Records to use:
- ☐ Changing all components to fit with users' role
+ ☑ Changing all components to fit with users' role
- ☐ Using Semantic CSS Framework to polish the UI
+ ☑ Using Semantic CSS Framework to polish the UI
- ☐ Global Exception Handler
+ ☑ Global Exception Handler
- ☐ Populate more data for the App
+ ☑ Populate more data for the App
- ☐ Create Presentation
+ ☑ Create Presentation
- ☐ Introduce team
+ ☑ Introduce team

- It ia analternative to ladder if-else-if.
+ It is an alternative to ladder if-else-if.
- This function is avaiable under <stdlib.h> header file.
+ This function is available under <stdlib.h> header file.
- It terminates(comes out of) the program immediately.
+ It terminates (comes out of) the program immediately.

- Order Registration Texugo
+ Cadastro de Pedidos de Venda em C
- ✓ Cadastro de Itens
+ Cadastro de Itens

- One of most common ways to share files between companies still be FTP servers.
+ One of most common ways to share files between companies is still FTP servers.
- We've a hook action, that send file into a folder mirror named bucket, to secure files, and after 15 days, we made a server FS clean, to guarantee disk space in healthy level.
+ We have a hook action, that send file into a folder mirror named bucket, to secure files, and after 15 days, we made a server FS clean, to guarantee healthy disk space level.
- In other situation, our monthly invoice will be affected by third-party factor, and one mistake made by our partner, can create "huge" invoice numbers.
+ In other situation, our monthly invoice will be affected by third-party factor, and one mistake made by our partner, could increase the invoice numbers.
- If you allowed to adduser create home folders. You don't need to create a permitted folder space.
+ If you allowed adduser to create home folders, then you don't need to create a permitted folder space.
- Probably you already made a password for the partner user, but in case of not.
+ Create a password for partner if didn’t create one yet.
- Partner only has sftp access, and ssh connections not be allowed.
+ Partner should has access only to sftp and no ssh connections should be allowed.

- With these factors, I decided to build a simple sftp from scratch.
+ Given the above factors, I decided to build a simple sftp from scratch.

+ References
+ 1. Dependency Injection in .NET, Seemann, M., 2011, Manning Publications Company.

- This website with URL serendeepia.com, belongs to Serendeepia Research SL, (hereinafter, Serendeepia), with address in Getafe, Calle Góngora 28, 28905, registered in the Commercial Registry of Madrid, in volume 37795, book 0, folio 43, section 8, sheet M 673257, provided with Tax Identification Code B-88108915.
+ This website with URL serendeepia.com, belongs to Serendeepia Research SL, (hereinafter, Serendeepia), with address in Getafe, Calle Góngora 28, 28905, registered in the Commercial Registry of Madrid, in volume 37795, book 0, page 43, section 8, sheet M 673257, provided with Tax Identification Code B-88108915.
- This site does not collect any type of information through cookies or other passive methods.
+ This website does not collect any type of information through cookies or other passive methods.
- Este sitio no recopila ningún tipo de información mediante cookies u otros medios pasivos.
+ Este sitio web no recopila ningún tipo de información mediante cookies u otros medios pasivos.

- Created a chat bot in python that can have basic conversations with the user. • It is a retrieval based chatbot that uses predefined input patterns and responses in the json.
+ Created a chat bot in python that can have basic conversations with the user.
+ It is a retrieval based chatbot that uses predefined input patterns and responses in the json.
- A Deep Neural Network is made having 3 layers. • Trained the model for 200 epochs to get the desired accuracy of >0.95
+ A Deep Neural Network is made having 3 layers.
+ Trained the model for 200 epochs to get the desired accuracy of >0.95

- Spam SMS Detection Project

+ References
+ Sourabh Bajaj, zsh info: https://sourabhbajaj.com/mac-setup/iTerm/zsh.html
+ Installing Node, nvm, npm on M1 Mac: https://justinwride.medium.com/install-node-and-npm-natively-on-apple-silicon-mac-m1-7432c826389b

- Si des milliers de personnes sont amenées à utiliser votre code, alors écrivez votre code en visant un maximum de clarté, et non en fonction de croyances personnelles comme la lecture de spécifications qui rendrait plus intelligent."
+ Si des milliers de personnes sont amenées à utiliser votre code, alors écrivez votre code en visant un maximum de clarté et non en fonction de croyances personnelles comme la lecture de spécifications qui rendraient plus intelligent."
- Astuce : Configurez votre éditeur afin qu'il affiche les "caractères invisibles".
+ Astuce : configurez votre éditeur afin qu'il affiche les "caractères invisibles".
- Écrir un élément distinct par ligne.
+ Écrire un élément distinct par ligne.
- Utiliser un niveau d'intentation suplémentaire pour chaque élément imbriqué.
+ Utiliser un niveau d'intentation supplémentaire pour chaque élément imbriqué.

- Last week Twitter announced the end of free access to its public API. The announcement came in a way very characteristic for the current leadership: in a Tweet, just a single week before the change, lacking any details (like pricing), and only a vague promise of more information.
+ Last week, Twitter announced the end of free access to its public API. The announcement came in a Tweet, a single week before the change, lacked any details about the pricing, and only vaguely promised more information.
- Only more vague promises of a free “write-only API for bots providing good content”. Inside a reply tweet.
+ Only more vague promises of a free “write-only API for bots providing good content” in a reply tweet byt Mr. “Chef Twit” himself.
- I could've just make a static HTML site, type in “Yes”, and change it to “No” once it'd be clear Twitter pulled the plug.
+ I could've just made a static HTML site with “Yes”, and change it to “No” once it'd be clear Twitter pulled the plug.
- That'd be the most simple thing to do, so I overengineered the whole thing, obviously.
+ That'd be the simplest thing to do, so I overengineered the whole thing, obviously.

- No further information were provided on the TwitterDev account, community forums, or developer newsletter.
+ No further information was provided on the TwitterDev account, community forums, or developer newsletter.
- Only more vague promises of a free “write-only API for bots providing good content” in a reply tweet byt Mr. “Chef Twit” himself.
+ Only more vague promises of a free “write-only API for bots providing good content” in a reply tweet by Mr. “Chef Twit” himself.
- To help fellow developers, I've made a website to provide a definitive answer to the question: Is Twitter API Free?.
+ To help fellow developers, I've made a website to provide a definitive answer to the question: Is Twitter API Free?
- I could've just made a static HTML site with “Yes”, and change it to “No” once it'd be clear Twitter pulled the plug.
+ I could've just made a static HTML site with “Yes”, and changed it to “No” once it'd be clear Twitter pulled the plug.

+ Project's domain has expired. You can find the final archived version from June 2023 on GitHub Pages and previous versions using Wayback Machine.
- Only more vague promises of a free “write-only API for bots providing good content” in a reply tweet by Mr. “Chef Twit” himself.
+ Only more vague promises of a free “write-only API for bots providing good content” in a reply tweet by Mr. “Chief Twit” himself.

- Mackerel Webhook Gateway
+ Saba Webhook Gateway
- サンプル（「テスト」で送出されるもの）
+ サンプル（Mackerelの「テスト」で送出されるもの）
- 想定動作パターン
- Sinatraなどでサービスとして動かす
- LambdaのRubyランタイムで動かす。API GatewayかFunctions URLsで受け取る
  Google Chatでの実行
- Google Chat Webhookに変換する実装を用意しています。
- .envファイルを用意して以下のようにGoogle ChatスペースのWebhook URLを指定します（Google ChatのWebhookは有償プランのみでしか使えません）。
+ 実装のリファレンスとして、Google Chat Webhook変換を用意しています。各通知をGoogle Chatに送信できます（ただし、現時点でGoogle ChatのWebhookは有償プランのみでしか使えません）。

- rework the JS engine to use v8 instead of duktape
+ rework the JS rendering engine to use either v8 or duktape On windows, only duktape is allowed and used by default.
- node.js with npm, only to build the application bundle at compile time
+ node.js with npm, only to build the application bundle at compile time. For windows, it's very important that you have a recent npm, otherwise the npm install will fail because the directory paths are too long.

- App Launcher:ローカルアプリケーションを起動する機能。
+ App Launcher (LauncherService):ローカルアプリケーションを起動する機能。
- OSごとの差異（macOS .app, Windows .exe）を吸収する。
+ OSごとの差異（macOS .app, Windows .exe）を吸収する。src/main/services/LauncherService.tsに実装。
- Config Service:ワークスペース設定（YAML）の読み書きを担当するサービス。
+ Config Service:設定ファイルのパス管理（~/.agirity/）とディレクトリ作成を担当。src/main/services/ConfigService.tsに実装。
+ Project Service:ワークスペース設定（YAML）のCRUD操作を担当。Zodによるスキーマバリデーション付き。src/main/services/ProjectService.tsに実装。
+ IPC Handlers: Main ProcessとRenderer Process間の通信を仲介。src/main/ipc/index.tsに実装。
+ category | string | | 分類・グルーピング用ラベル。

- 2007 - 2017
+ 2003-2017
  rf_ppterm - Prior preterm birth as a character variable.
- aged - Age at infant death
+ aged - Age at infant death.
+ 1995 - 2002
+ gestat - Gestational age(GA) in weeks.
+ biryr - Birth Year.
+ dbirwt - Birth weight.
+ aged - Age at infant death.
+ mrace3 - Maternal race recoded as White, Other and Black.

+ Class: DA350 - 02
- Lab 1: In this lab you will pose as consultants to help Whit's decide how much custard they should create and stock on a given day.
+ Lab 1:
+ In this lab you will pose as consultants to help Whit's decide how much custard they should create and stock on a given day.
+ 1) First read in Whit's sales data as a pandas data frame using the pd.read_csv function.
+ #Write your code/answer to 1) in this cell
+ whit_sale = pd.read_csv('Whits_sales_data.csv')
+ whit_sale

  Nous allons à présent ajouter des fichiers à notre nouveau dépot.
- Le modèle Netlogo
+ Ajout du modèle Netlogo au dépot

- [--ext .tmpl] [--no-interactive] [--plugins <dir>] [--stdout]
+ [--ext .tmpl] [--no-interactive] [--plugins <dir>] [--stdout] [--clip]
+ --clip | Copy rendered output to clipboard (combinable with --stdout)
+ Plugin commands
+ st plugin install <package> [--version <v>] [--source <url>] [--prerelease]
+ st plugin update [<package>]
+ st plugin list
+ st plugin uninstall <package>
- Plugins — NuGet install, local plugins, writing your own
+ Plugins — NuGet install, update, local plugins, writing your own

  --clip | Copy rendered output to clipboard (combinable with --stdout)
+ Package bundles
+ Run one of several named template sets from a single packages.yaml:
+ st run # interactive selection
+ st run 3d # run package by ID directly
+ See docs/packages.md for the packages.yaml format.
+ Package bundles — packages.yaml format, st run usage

What is being asked: Among the lines above, find each one containing the string "sftp" and copy it.

Solution:
- Partner only has sftp access, and ssh connections not be allowed.
+ Partner should has access only to sftp and no ssh connections should be allowed.
- With these factors, I decided to build a simple sftp from scratch.
+ Given the above factors, I decided to build a simple sftp from scratch.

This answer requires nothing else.